Boost logo

Boost :

From: ïÌÅÇ áÂÒÏÓÉÍÏ× (olegabr_at_[hidden])
Date: 2006-10-09 06:38:28


Tom Brinkman writes:
> The review of Generic Image Library (GIL) begins today,
> October 5, 2006, and continues through October 15, 2006.
> [...]
> Review questions:
>
> Please always explicitly state in your review, whether you think the
> library should be accepted into Boost.

In current state - no. But I hope that it'll be accepted the next time.

>
> You might want to comment on the following questions:
>
> - What is your evaluation of the design?

Very promising, but I have some dissatisfactions about it that I'd like to be addressed. Or, may be just resolved if they are the result of my misunderstanding.

> - What is your evaluation of the implementation?
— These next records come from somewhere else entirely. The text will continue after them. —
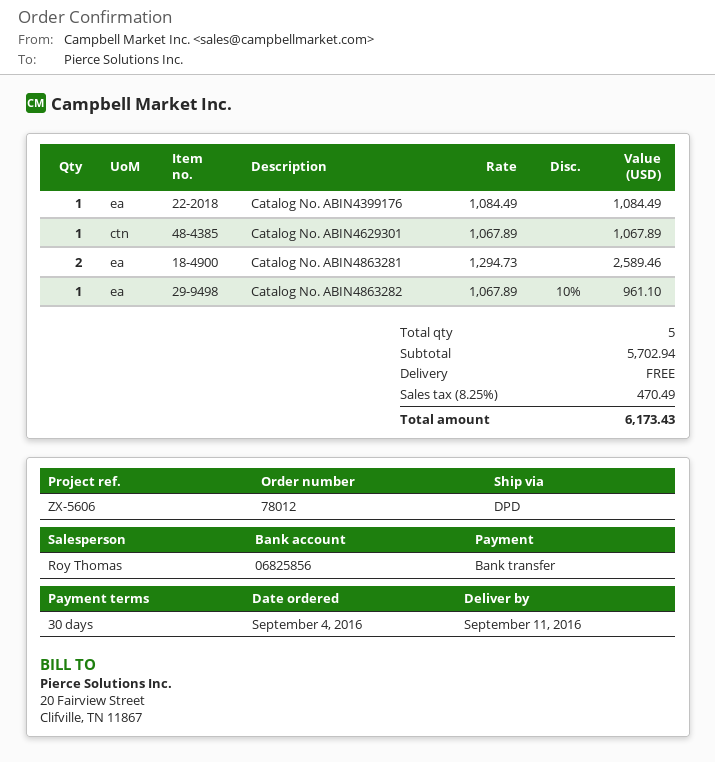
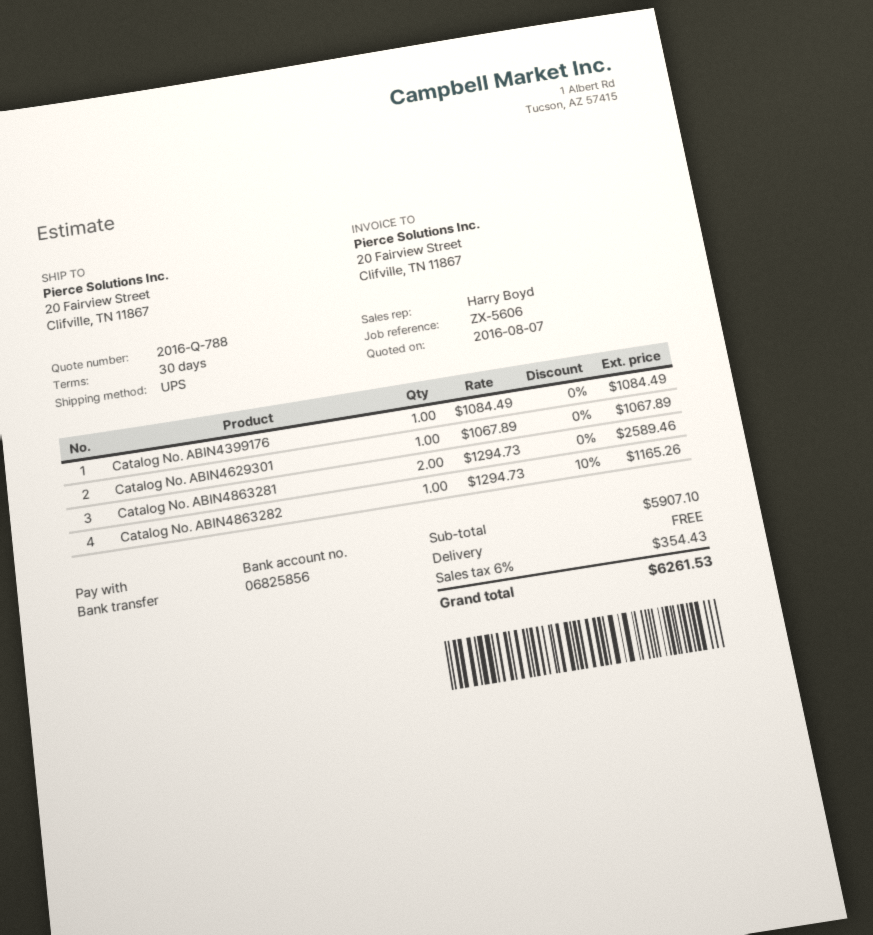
sales rep: Roy Thomas -> Harry Boyd
shipping method: DPD -> UPS
Catalog No. ABIN4863282: 1 x 1067.89 - 10% = 961.10 -> 1 x 1294.73 - 10% = 1165.26
subtotal: 5702.94 -> 5907.10
tax: 8.25% = 470.49 -> 6% = 354.43
total: 6173.43 -> 6261.53

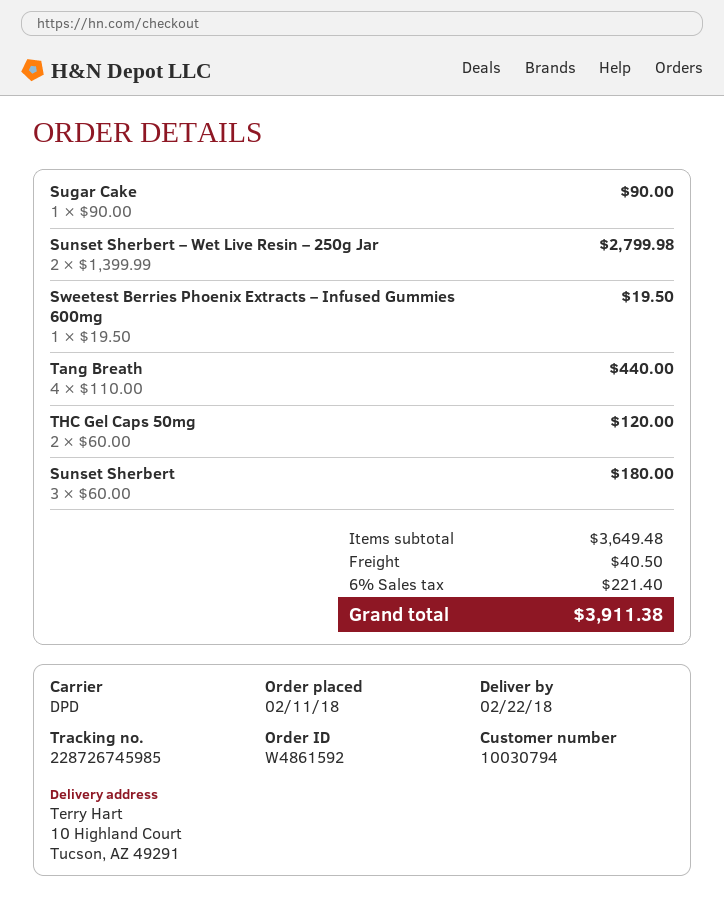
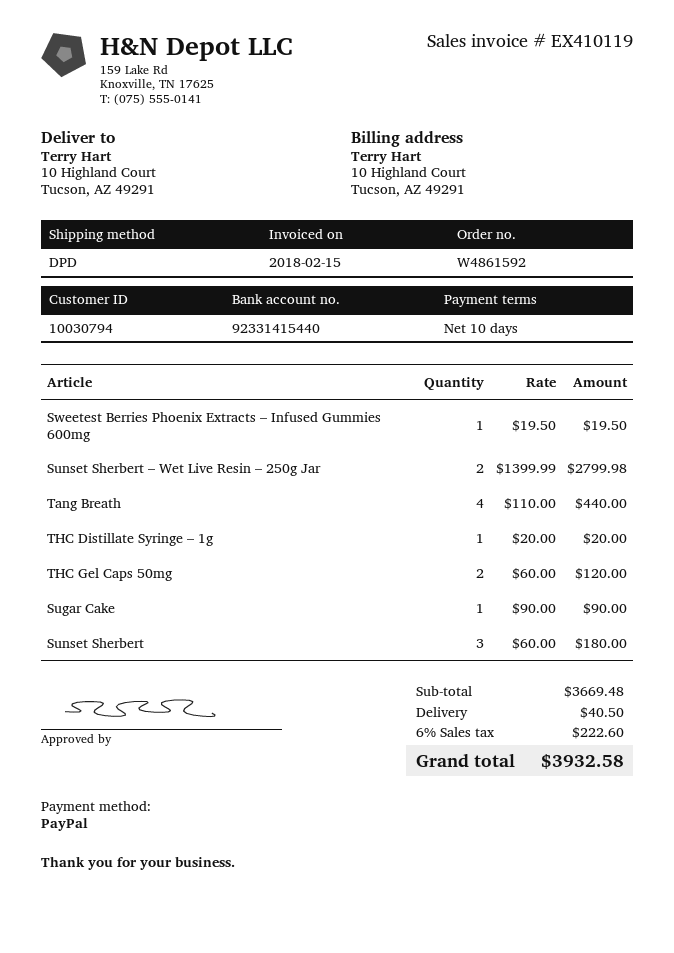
THC Distillate Syringe – 1g: none -> 1 x 20.00 = 20.00
subtotal: 3649.48 -> 3669.48
tax: 6% = 221.40 -> 6% = 222.60
total: 3911.38 -> 3932.58

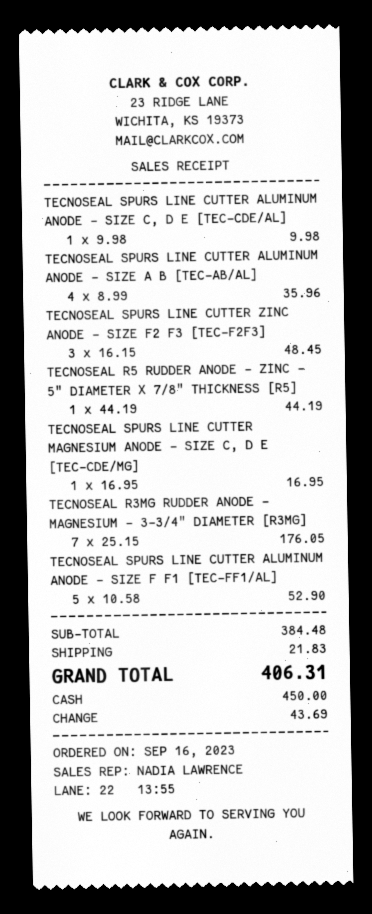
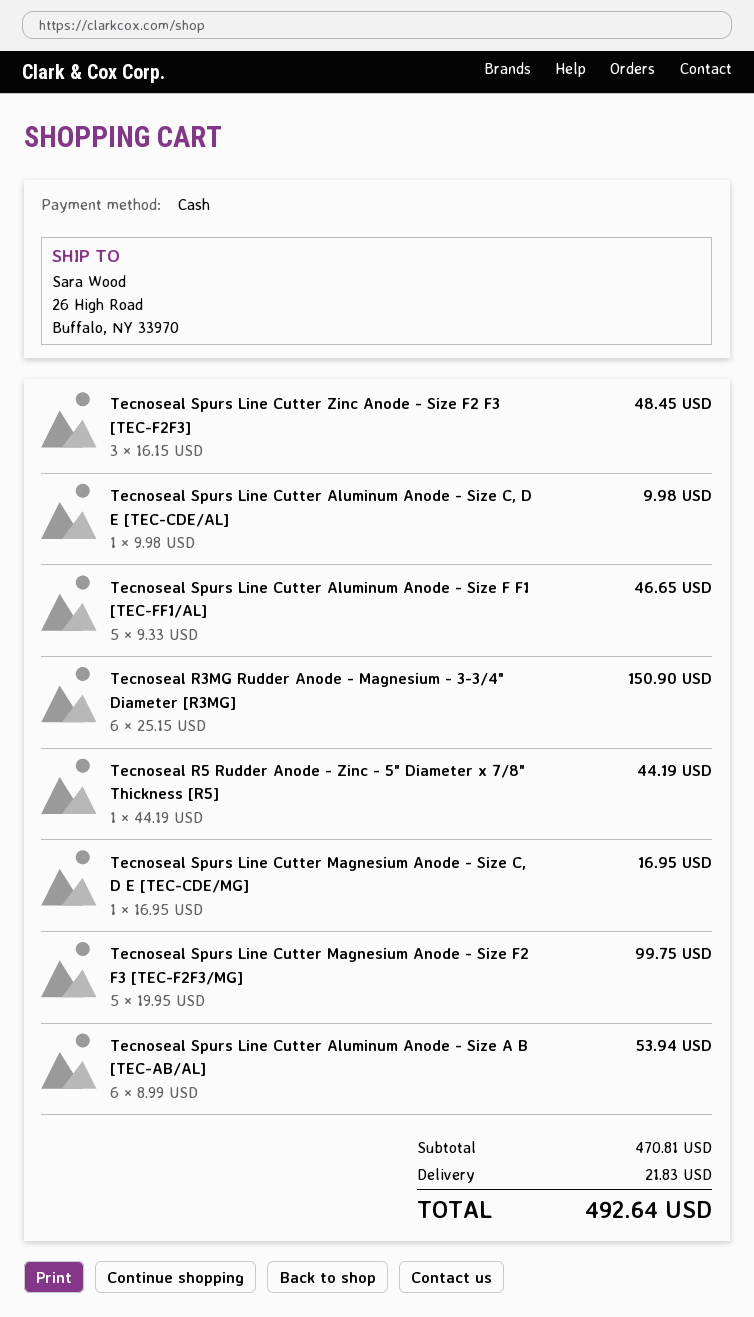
TECNOSEAL SPURS LINE CUTTER ALUMINUM ANODE - SIZE A B [TEC-AB/AL]: 4 x 8.99 = 35.96 -> 6 x 8.99 = 53.94
TECNOSEAL R3MG RUDDER ANODE - MAGNESIUM - 3-3/4" DIAMETER [R3MG]: 7 x 25.15 = 176.05 -> 6 x 25.15 = 150.90
TECNOSEAL SPURS LINE CUTTER ALUMINUM ANODE - SIZE F F1 [TEC-FF1/AL]: 5 x 10.58 = 52.90 -> 5 x 9.33 = 46.65
Tecnoseal Spurs Line Cutter Magnesium Anode - Size F2 F3 [TEC-F2F3/MG]: none -> 5 x 19.95 = 99.75
subtotal: 384.48 -> 470.81
total: 406.31 -> 492.64

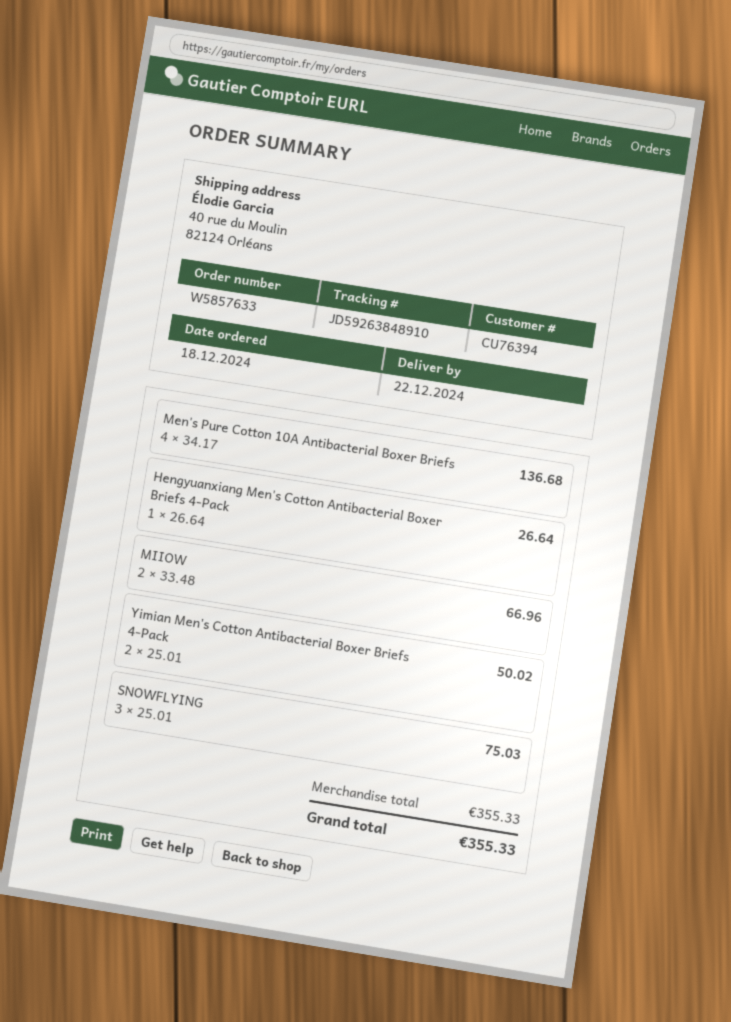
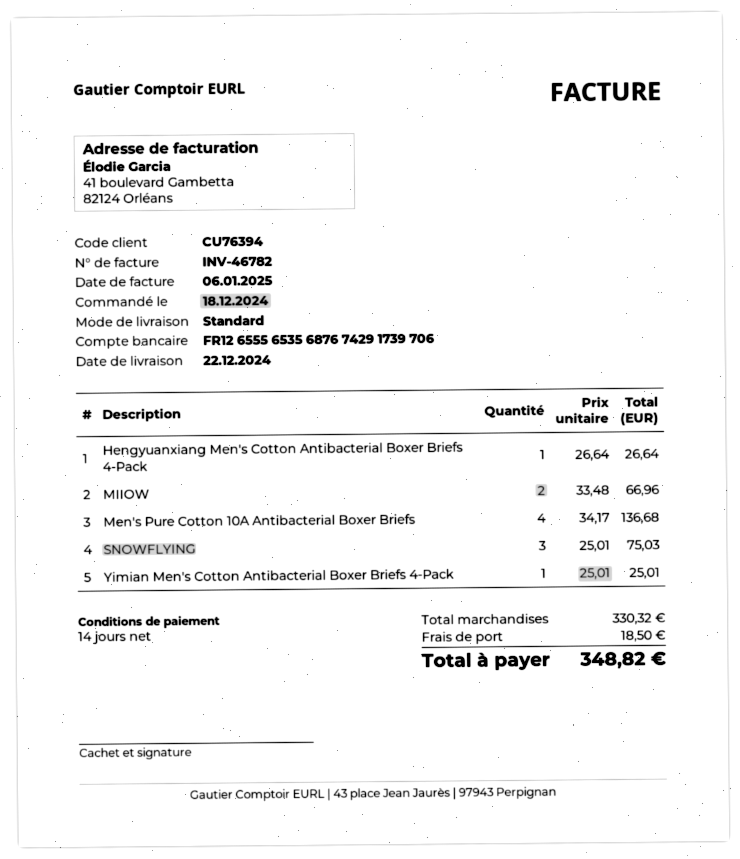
Yimian Men's Cotton Antibacterial Boxer Briefs 4-Pack: 2 x 25.01 = 50.02 -> 1 x 25.01 = 25.01
subtotal: 355.33 -> 330.32
shipping: none -> 18.50
total: 355.33 -> 348.82

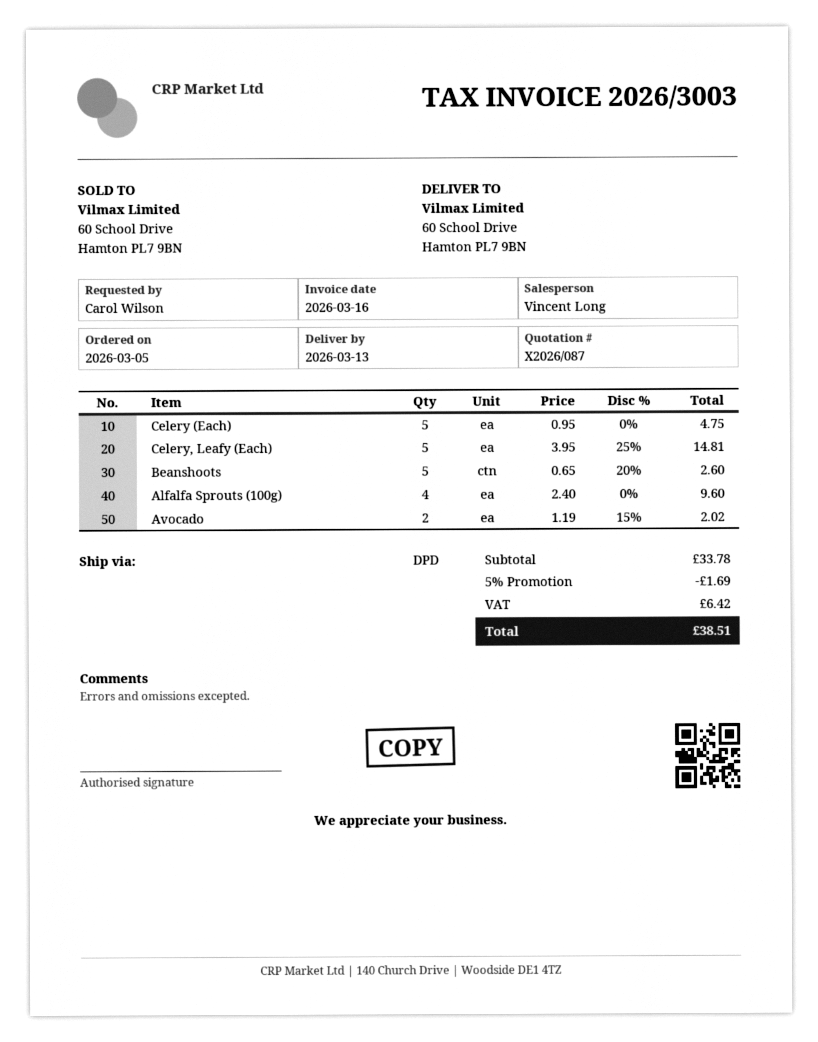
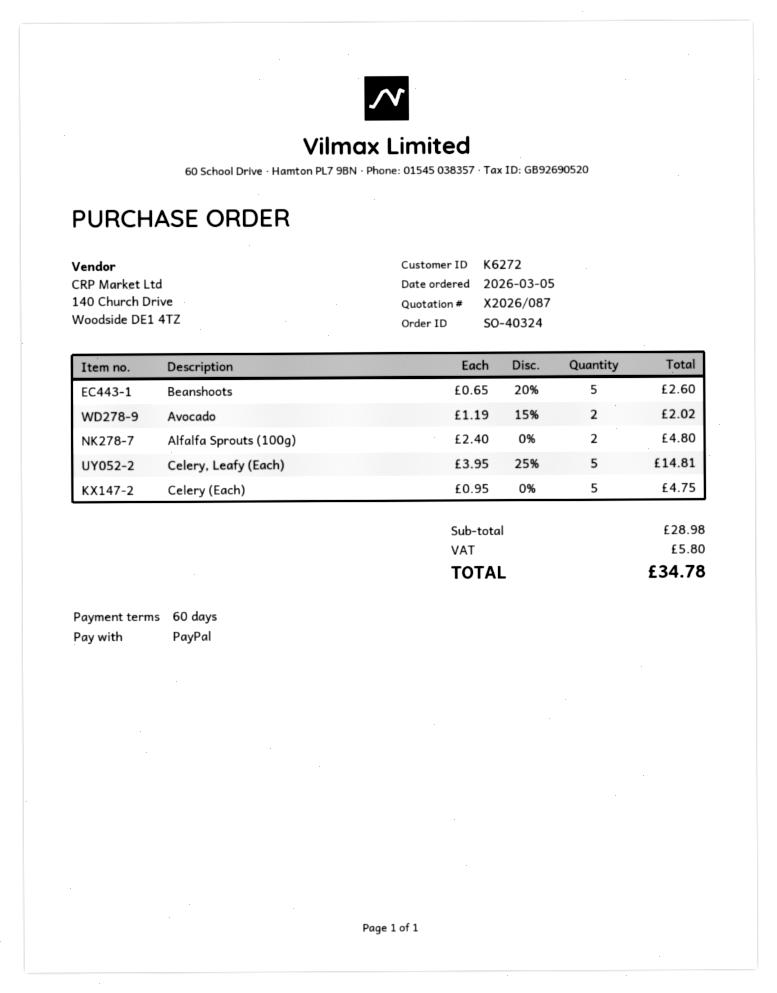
Alfalfa Sprouts (100g): 4 x 2.40 = 9.60 -> 2 x 2.40 = 4.80
subtotal: 33.78 -> 28.98
discount: 5% = 1.69 -> none
tax: 6.42 -> 5.80
total: 38.51 -> 34.78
Have not seen the details.

> - What is your evaluation of the documentation?

Not good, really.
It consists of two parts: the tutorial and the design guide.
the first is too superficial and the second is both superficial and too detailed in some places. It is easier to say what the documentation of this and any other generic library should be:
1) The description of the domain covered (it is equal to abstract mathematical model)
2) introductory examples of simple library usages
3) definitions of concepts _with_ examples of it's implementations and adoptation of existing types to model the concept
This section covers the important question of how one can extend the library. It is too hard to harvest this information from current concepts definitions in GIL docs.

> - What is your evaluation of the potential usefulness of the library?

This library is very useful for me in particular and it can be made much more useful (see below)

> - Did you try to use the library? With what compiler? Did you have
> any problems?

No, I've not used it yet.

> - How much effort did you put into your evaluation? A glance? A quick
> reading? In-depth study?

In-depth reading the tutorial, quick reading of the design guide and a lot of thinking.

> - Are you knowledgeable about the problem domain?

I think yes. My PhD was about electron tomography where I've implemented 3D reconstruction algorithms on a series of 2D images (the result is in 3D). Currently, my job is related to OCR and other pattern recognition software development that is tightly coupled with imaging.

Below is a constructive (I hope) critics and suggestions for GIL.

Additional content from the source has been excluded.